> _Work instruction_
Your answer should hold the data exactly as given, minus any picture.

> _Dataset_

--- START ---

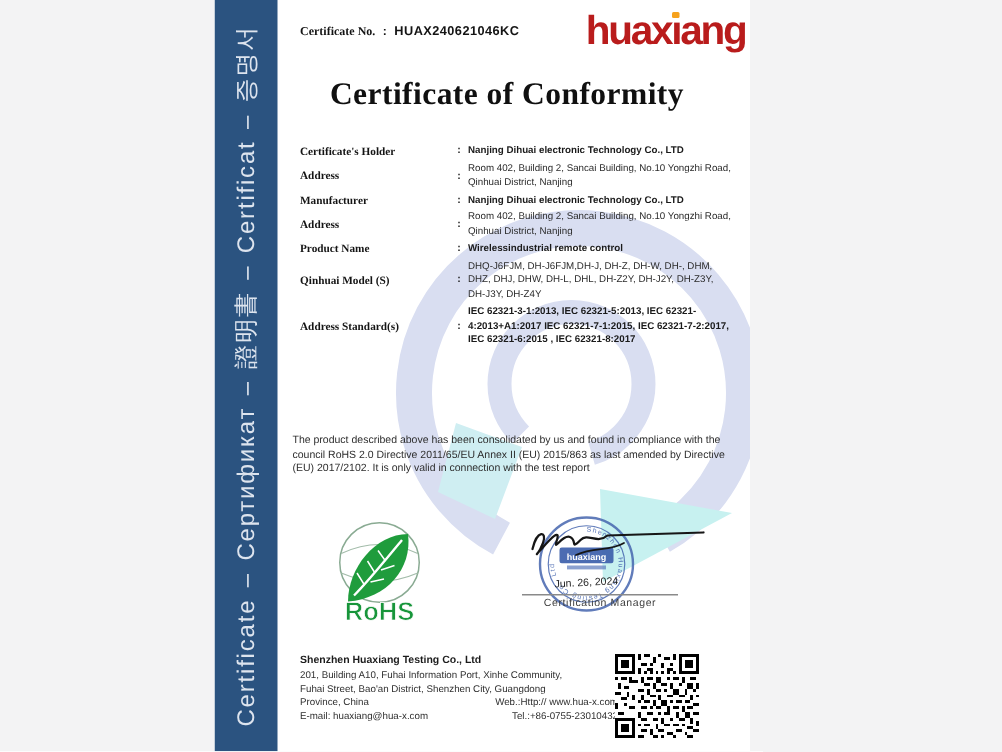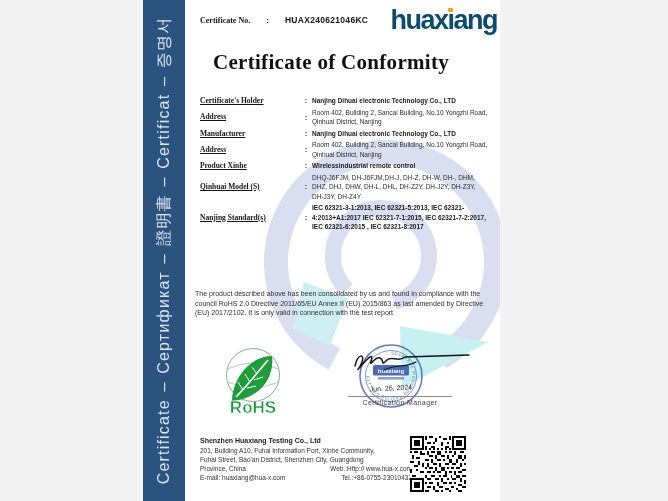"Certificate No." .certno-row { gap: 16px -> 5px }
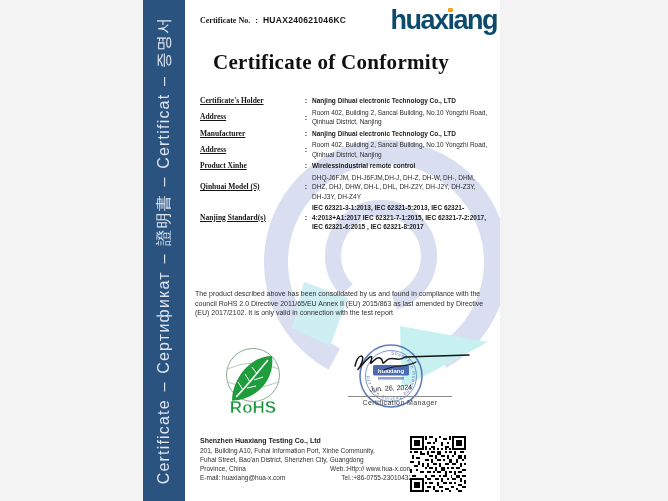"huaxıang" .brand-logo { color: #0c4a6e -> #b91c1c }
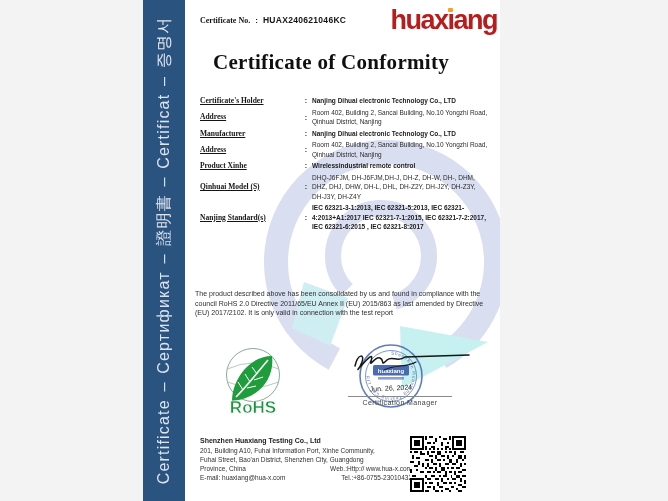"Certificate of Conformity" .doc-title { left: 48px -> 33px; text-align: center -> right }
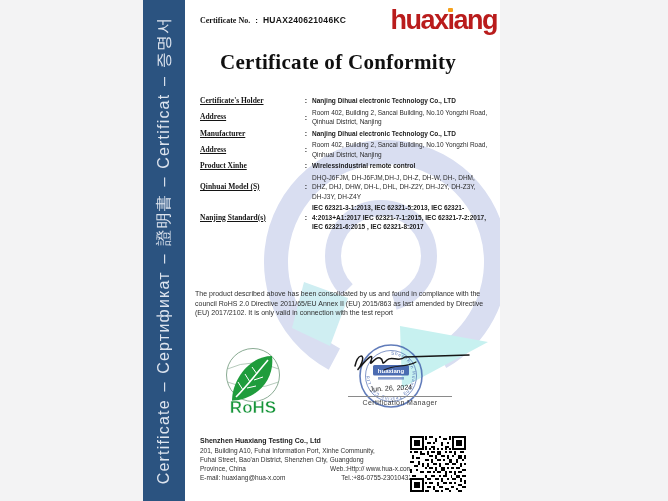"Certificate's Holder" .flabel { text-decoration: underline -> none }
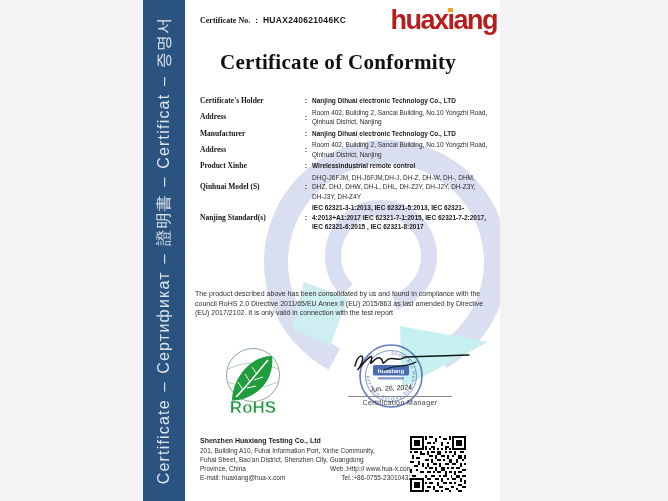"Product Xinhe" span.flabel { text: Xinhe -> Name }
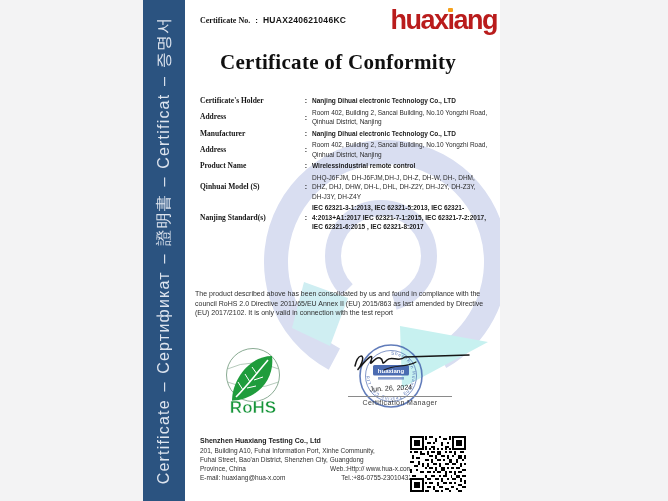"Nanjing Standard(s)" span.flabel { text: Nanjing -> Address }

--- END ---

> _Solved exercise_
"Certificate No." .certno-row { gap: 16px -> 5px }
"huaxıang" .brand-logo { color: #0c4a6e -> #b91c1c }
"Certificate of Conformity" .doc-title { left: 48px -> 33px; text-align: center -> right }
"Certificate's Holder" .flabel { text-decoration: underline -> none }
"Product Xinhe" span.flabel { text: Xinhe -> Name }
"Nanjing Standard(s)" span.flabel { text: Nanjing -> Address }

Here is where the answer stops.